Da packe ich mich auch an die eigene Nase, dass ich mich viel zu spät über FASD informiert habe. Friederike hatte ab Stufe 2, bzw. 4. Klasse, eine Schulbegleiterin an der Seite, Michael im Nachhinein viel zu spät erst für die letzten 3 Jahre an der Schule. Michael wirkte ruhiger und angepasster und damit weniger auffällig und hat sich oft in seine Traumwelt weggebeamt. Eine wichtige Integrationsfigur für Michael war eine Lern- und LRS-Therapeutin, aber außerhalb der Schule.

Bei aller Ausrichtung der Schule auf „Inklusion“, halte ich das Gelingen für unsere Kinder ohne Schulbegleiterinnen für kaum denkbar.

Ich bin den Jugendamts-Mitarbeiter*innen dankbar, dass sie auf unsere Anträge, wohlwollend Unterstützung und Finanzierung bewilligt haben.

Grenzen der Schule

Die Struktur und die Abläufe in der Montessori-Schule sind sehr komplex. Da gibt es Wechsel zwischen unterschiedlichen Lernumfeldern: Freiarbeit alleine oder zu zweit, Kleingruppen, Fach-Unterricht oder Besprechungen im Klassenverband usw. Diese Übergänge sind für FASD Betroffene „Gift“. Zudem gibt es etwa alle drei Jahre andere Lehrer*innen in der neuen Stufe.

Unsere Kinder hatten zusätzlich das Pech mehrmals Wechsel dieser Bezugspersonen durch Schwangerschaften und Erkrankungen zu erleben. Das haben wir regelrecht als Einbrüche erlebt.

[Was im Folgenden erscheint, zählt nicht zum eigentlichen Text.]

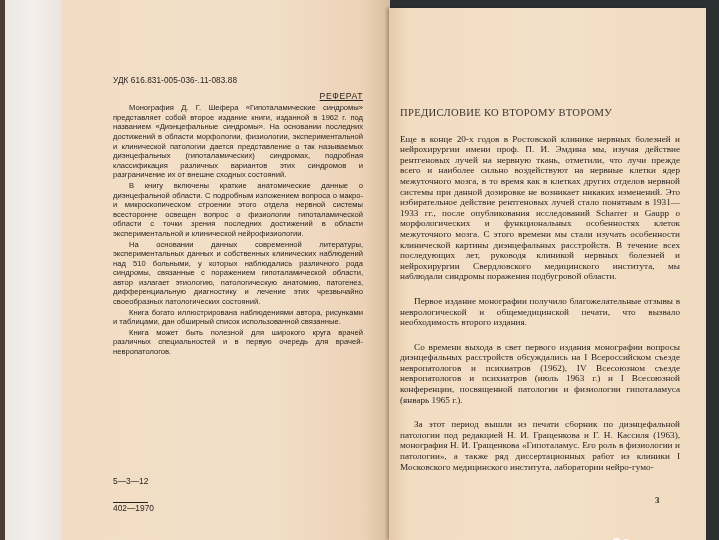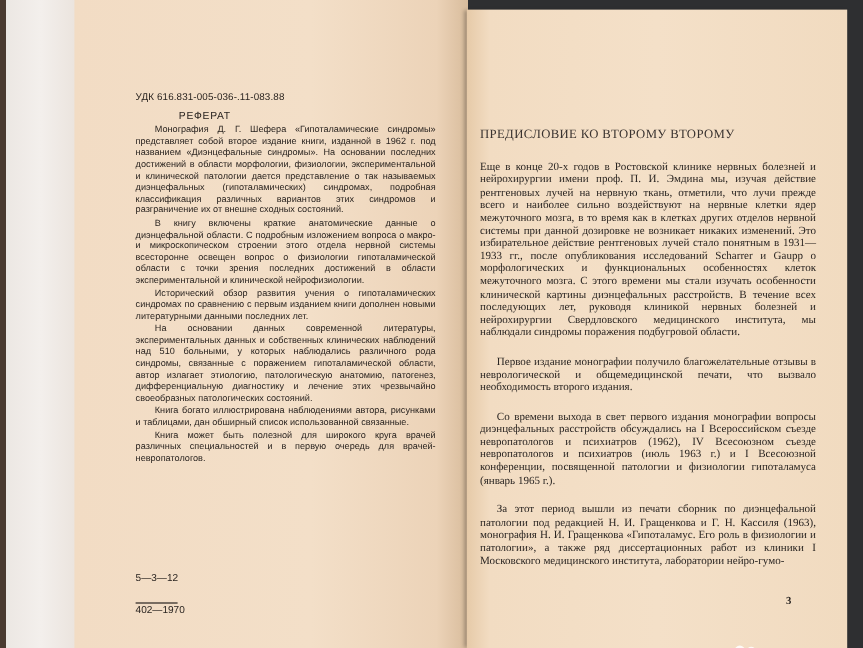--- a/index.html
+++ b/index.html
@@ -24,21 +24,21 @@
       position: absolute; left: 389px; top: 8px; width: 317px; height: 532px;
       background: linear-gradient(90deg, #e6caa8 0%, #f2dcc2 6%, #f4e0c8 50%, #f1dbc0 100%);
       box-shadow: -2px 0 3px rgba(0,0,0,0.25);
     }
     .left-content {
       position: absolute; left: 113px; top: 76px; width: 250px;
       font-family: "Liberation Sans", sans-serif;
       color: #2a2420; font-size: 7.6px; line-height: 9.6px;
     }
     .udk { font-size: 8.2px; letter-spacing: 0.1px; margin-bottom: 6px; }
-    .referat-title { text-align: left; font-size: 8.6px; letter-spacing: 0.6px; margin: 0 0 2px 36px; }
+    .referat-title { text-align: right; font-size: 8.6px; letter-spacing: 0.6px; margin: 0 0 2px 36px; text-decoration: underline; }
     .left-content p { margin: 0 0 1px 0; text-indent: 16px; text-align: justify; }
     .pub-code {
       position: absolute; left: 113px; top: 476px;
       font-family: "Liberation Sans", sans-serif; font-size: 8.4px; color: #2a2420;
       line-height: 10px;
     }
     .pub-code .top { border-bottom: 1px solid #2a2420; display: inline-block; padding-bottom: 16px; }
     .right-content {
       position: absolute; left: 400px; top: 108px; width: 280px;
       color: #2a2522; font-size: 9.2px; line-height: 10.6px;
@@ -69,21 +69,20 @@
 <div class="bg-left-edge"></div>
 <div class="white-strip"></div>
 <div class="left-page"></div>
 <div class="right-page"></div>
 
 <div class="left-content">
   <div class="udk">УДК 616.831-005-036-.11-083.88</div>
   <div class="referat-title">РЕФЕРАТ</div>
   <p>Монография Д. Г. Шефера «Гипоталамические синдромы» представляет собой второе издание книги, изданной в 1962 г. под названием «Диэнцефальные синдромы». На основании последних достижений в области морфологии, физиологии, экспериментальной и клинической патологии дается представление о так называемых диэнцефальных (гипоталамических) синдромах, подробная классификация различных вариантов этих синдромов и разграничение их от внешне сходных состояний.</p>
   <p>В книгу включены краткие анатомические данные о диэнцефальной области. С подробным изложением вопроса о макро- и микроскопическом строении этого отдела нервной системы всесторонне освещен вопрос о физиологии гипоталамической области с точки зрения последних достижений в области экспериментальной и клинической нейрофизиологии.</p>
-  <p>Исторический обзор развития учения о гипоталамических синдромах по сравнению с первым изданием книги дополнен новыми литературными данными последних лет.</p>
   <p>На основании данных современной литературы, экспериментальных данных и собственных клинических наблюдений над 510 больными, у которых наблюдались различного рода синдромы, связанные с поражением гипоталамической области, автор излагает этиологию, патологическую анатомию, патогенез, дифференциальную диагностику и лечение этих чрезвычайно своеобразных патологических состояний.</p>
   <p>Книга богато иллюстрирована наблюдениями автора, рисунками и таблицами, дан обширный список использованной связанные.</p>
   <p>Книга может быть полезной для широкого круга врачей различных специальностей и в первую очередь для врачей-невропатологов.</p>
 </div>
 
 <div class="pub-code">
   <div><span class="top">5—3—12</span></div>
   <div>402—1970</div>
 </div>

Die Montessori-Schule muss die Anforderung der offiziellen Lehrpläne erfüllen. Es werden landesweite Vergleichstests durchgeführt. Und je mehr es auf Schulabschlüsse und Zeugnisse für weiterführende Schulen zugeht, zieht auch der zunehmende Druck, unter dem Schüler in unserer Gesellschaft stehen, in die Montessori-Schule ein. Die Leistung verglichen, manchmal hart, manchmal ausgrenzend. Schüler mit Beeinträchtigung bekommen bisweilen das Gefühl, hinten anzustehen. Gelungene Inklusion nimmt ab.

Praktische Orientierung

Ich möchte nicht mit dieser kritischen Sicht enden.

Die lebenspraktische Orientierung war für unsere Kinder klasse. Zum Beispiel sind sie in „Fit for Live“ einkaufen gegangen und haben miteinander gekocht. Beim Sexualkunde-Unterricht, ging’s zum Einkauf von Hygiene-Produkten. Auch gehörten besonders für die „Förderkinder“, mehrere Berufspraktika zum Programm. Eine wertvolle Erfahrung für alle war die wöchentliche Mitarbeit auf dem Schulbauenhof Emshof. Vom Setzen der Saatkartoffeln bis zum brutzeln der Pommes, wurde das Selbstverständliche mit allen Sinnen erfahren. Das Sich-in-der-Praxis-ausprobieren ist eine wertvolle Ressource in der schwierigen Berufsorientierung.

Danke Montessori-Schule Münster und alle Beteiligten!

Ich habe für die Vorbereitung dieser Podcast Episode viel länger als gedacht gebraucht. Immer wieder bin ich ins Grübeln und Erinnern gekommen. Die letzten 11 Jahre sind an mir vorbei gezogen. Unsere Zwillinge Friederike und Michael habe im Sommer 2020 die Schule abgeschlossen. Die meisten geplanten und traditionellen Abschiedsrituale sind im Corona-Jahr ausgefallen.

Für mich als Vater habe ich diese Gelegenheit genutzt, noch ein bisschen mehr mit dieser Zeit abzuschließen. Das stimmt mich schon ein bisschen wehmütig.